For production use, you would:
- Run your own rendezvous server (source code available)
- Configure the mobile app to use your server’s IP
- Set up monitoring for the rendezvous server (uptime, connection rate)
- Rotate TLS certificates periodically (Zedra does not handle this automatically)
Likely Failure Modes
| Failure | Symptom | Mitigation |
|---|---|---|
| Rendezvous server down | Mobile app cannot connect | Run multiple rendezvous servers, configure fallback IPs |
| QUIC tunnel blocked by firewall | Connection succeeds but no data flows | Fall back to TCP-based tunnel (not yet implemented) |
| Agent process crashes | Mobile app shows stale state | Desktop CLI detects crash, sends error message, mobile app shows notification |
| Mobile app killed by OS | Desktop CLI waits for reconnect | Reduce session timeout to 2 minutes, or add push notification to wake app |
| File system race condition | Mobile edit conflicts with agent edit | Desktop rejects edit, mobile pulls latest state and retries |
Technical Verdict
Use Zedra when:
- You need to control coding agents from a mobile device without cloud dependencies
- You trust both the mobile device and desktop (no sandboxing or permission model)

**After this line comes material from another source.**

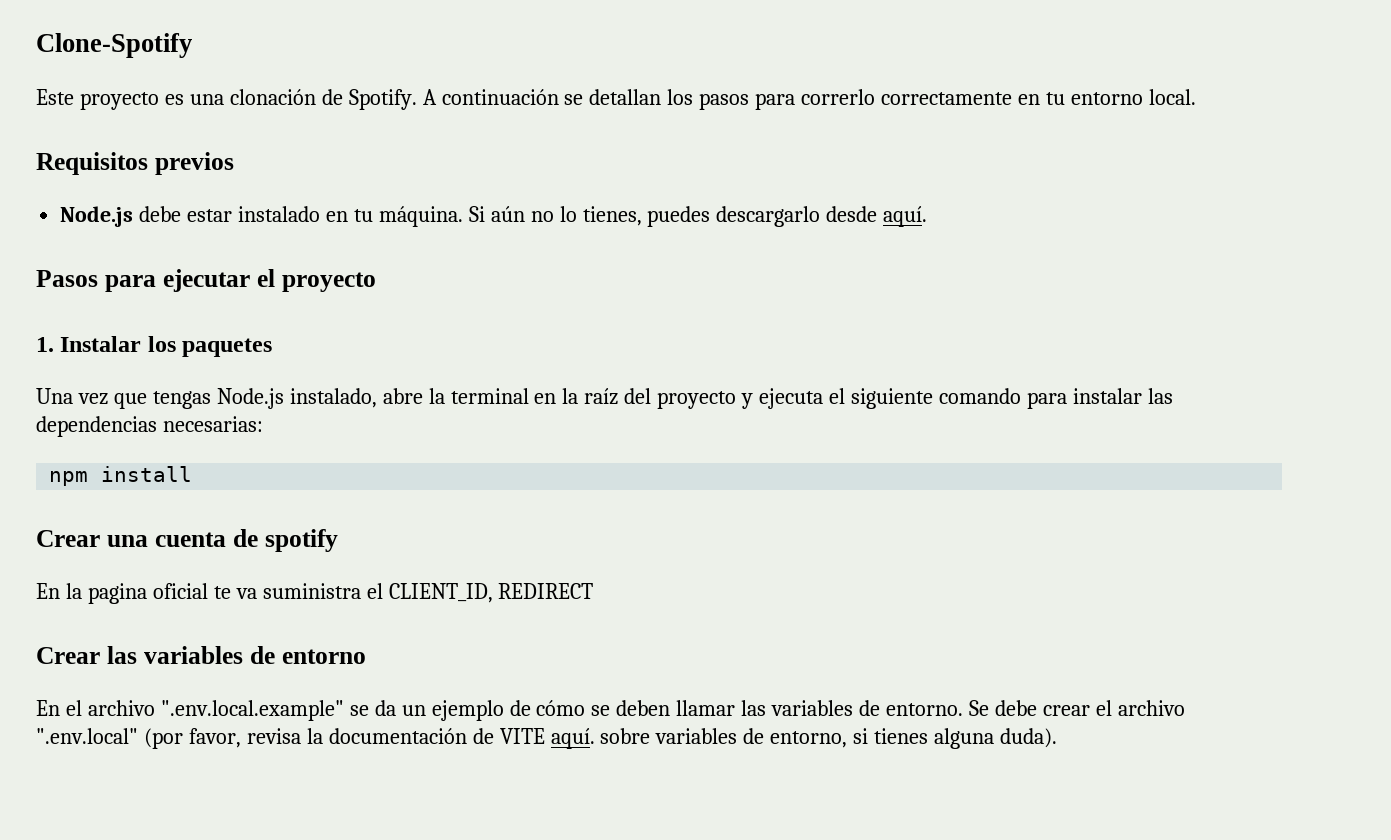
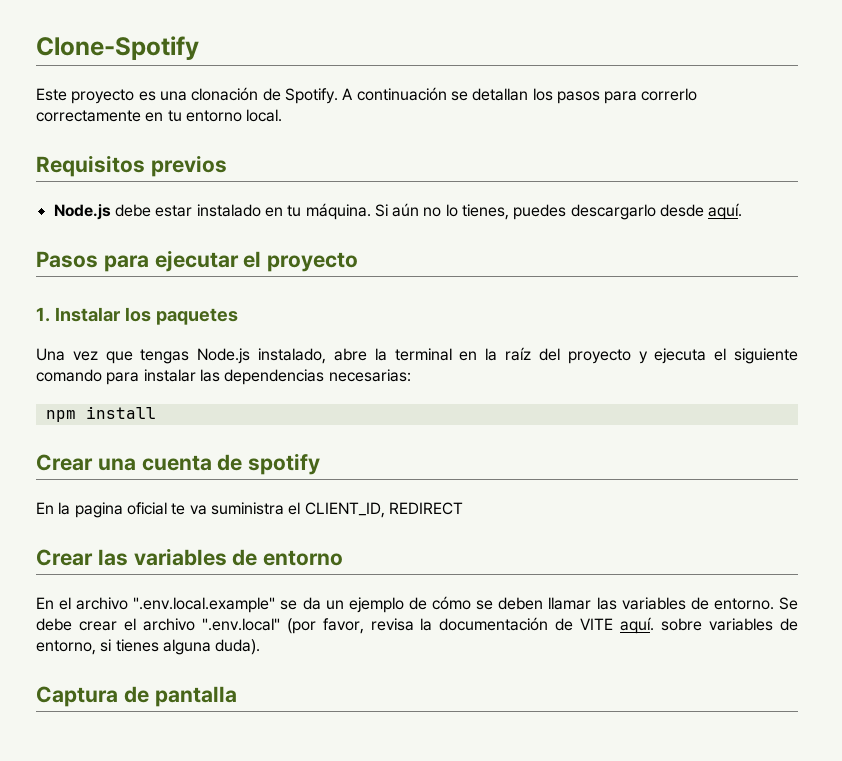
+ Captura de pantalla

- You can run your own rendezvous server for production use
- You are comfortable with Rust-based tooling and GPUI rendering
Avoid Zedra when:
- You need fine-grained permission controls (file access, network access)
- You require observability into agent execution and network performance
- You need guaranteed message delivery (QUIC can drop packets under high loss)
- You need to support multiple concurrent mobile clients controlling the same desktop session
The peer-to-peer QUIC architecture is the most interesting part. It solves the NAT traversal problem without requiring cloud infrastructure. The state synchronization model is simple (version counters and full snapshots) but may not scale to large codebases or high-frequency edits. The lack of observability and sandboxing limits production use, but for personal projects and side hustles, Zedra offers a clean alternative to SSH or cloud-based remote editors.